▶ [Data records]:
-- Opening Marker --
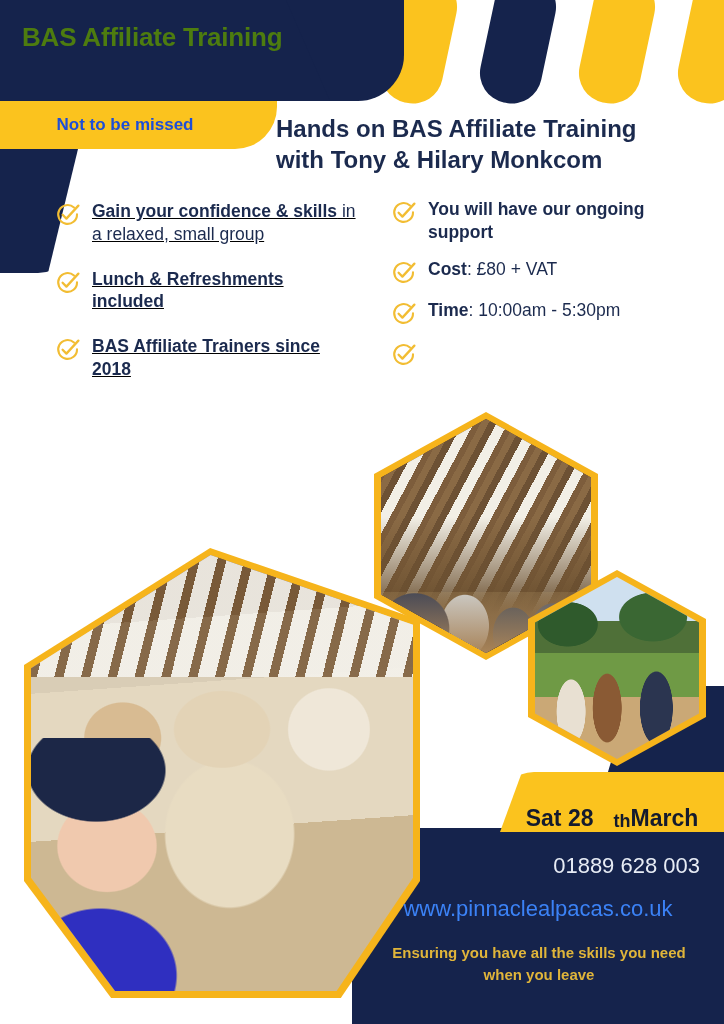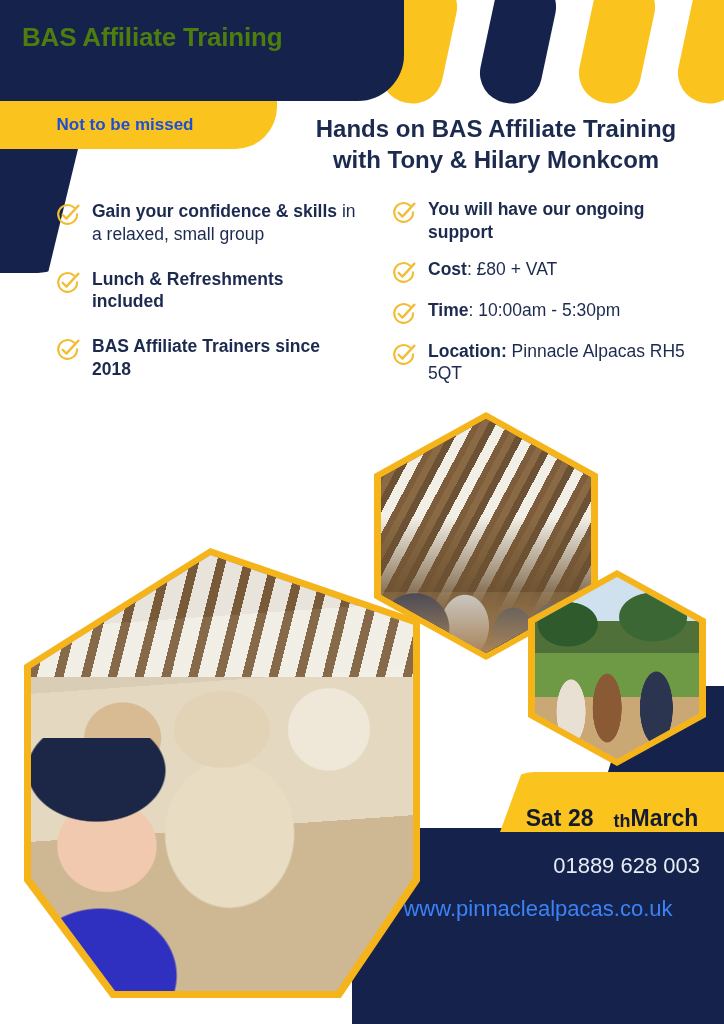--- a/index.html
+++ b/index.html
@@ -86,7 +86,7 @@
   .heading {
     position:absolute; left:276px; top:114px;
     width:440px;
-    text-align:center;
+    text-align:left;
     color:#1b2a4e;
     font-size:24px; font-weight:bold;
     line-height:1.28;

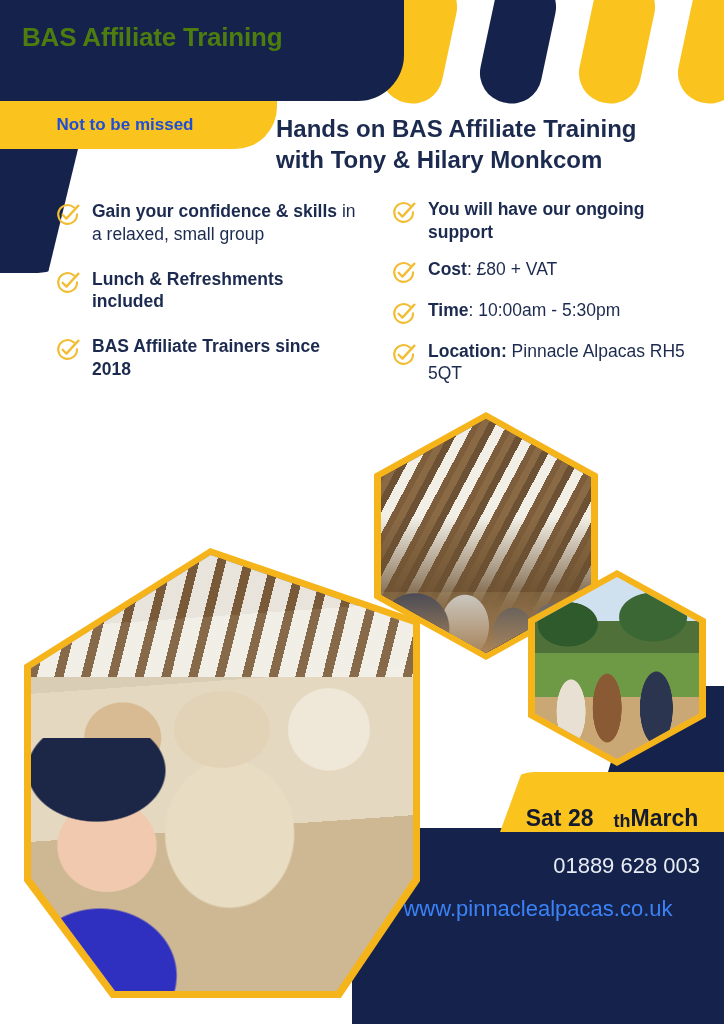--- a/index.html
+++ b/index.html
@@ -106,7 +106,7 @@
     align-items:flex-start;
     gap:12px;
   }
-  .col-left  .bullet { margin-bottom:22px; }
+  .col-left  .bullet { margin-bottom:22px;text-decoration:underline; }
   .col-right .bullet { margin-bottom:14px; }
 
   .check-icon {

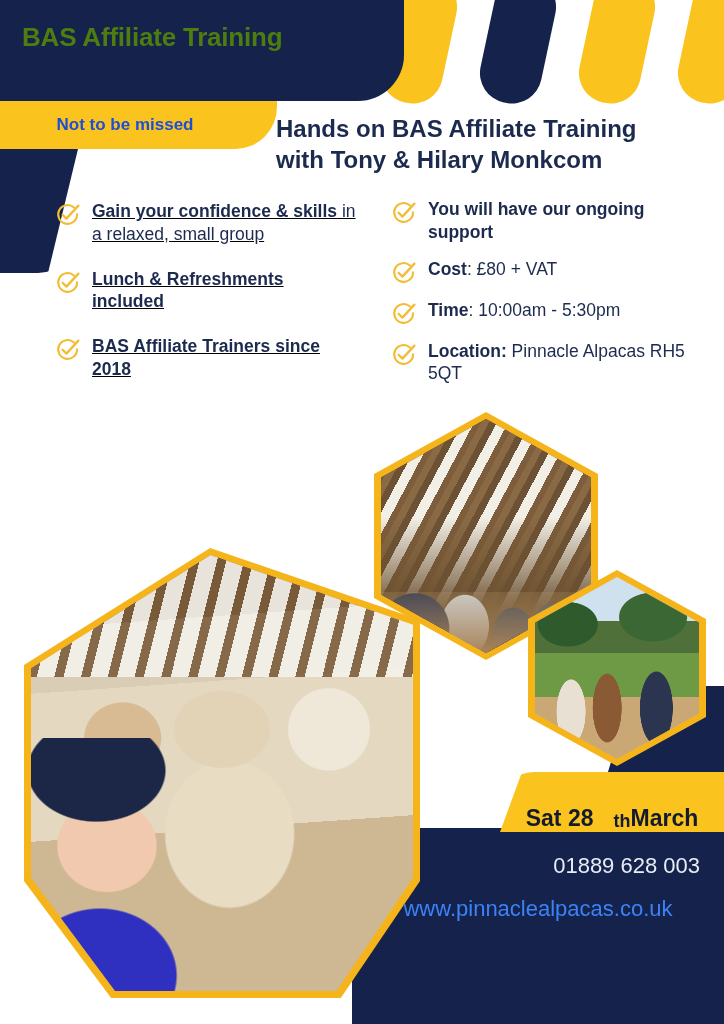--- a/index.html
+++ b/index.html
@@ -392,7 +392,6 @@
             <path d="M6.6 11.8 L10.4 15.6 L22.4 2.6" stroke="#f2bd33" stroke-width="2.3" stroke-linecap="round" stroke-linejoin="round" fill="none"></path>
           </svg>
         </span>
-        <div class="bullet-text"><b>Location:</b><span> Pinnacle Alpacas RH5 5QT</span></div>
       </div>
     </div>
 

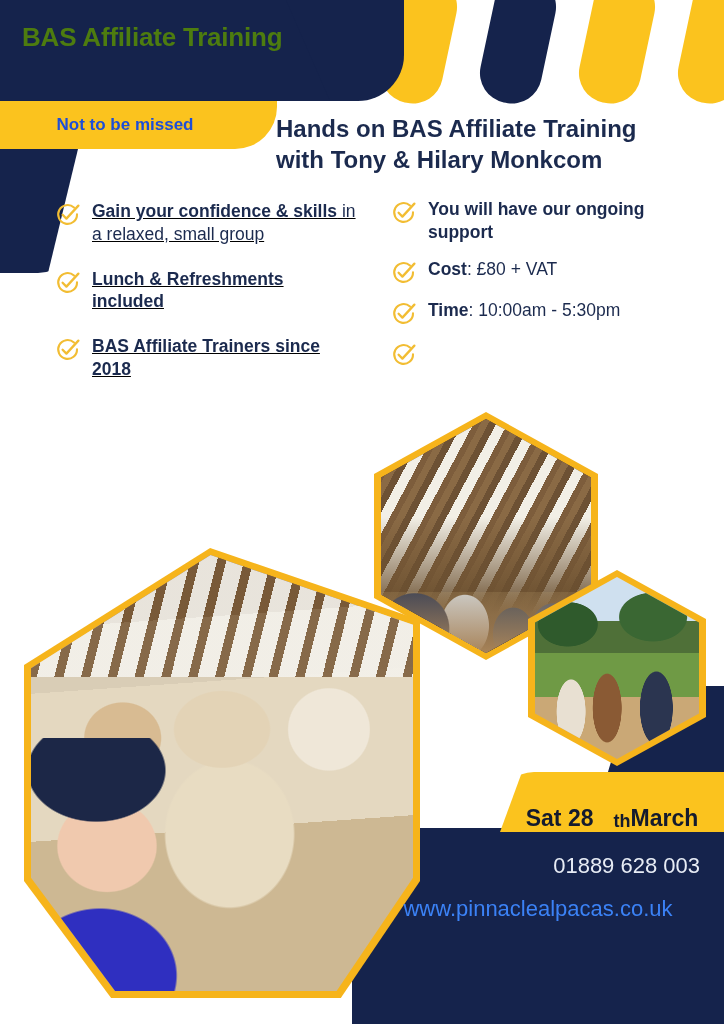--- a/index.html
+++ b/index.html
@@ -430,6 +430,7 @@
 
   <div class="phone">01889 628 003</div>
   <div class="website">www.pinnaclealpacas.co.uk</div>
+  <div class="tagline">Ensuring you have all the skills you need when you leave</div>
 
 </div>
-- Closing Marker --
▶ [Problem description]:
Copy the records shown above in their entirety and exactly; images are to be left out.

▶ [Answer to this exercise]:
--- a/index.html
+++ b/index.html
@@ -86,7 +86,7 @@
   .heading {
     position:absolute; left:276px; top:114px;
     width:440px;
-    text-align:center;
+    text-align:left;
     color:#1b2a4e;
     font-size:24px; font-weight:bold;
     line-height:1.28;

--- a/index.html
+++ b/index.html
@@ -106,7 +106,7 @@
     align-items:flex-start;
     gap:12px;
   }
-  .col-left  .bullet { margin-bottom:22px; }
+  .col-left  .bullet { margin-bottom:22px;text-decoration:underline; }
   .col-right .bullet { margin-bottom:14px; }
 
   .check-icon {

--- a/index.html
+++ b/index.html
@@ -392,7 +392,6 @@
             <path d="M6.6 11.8 L10.4 15.6 L22.4 2.6" stroke="#f2bd33" stroke-width="2.3" stroke-linecap="round" stroke-linejoin="round" fill="none"></path>
           </svg>
         </span>
-        <div class="bullet-text"><b>Location:</b><span> Pinnacle Alpacas RH5 5QT</span></div>
       </div>
     </div>
 

--- a/index.html
+++ b/index.html
@@ -430,6 +430,7 @@
 
   <div class="phone">01889 628 003</div>
   <div class="website">www.pinnaclealpacas.co.uk</div>
+  <div class="tagline">Ensuring you have all the skills you need when you leave</div>
 
 </div>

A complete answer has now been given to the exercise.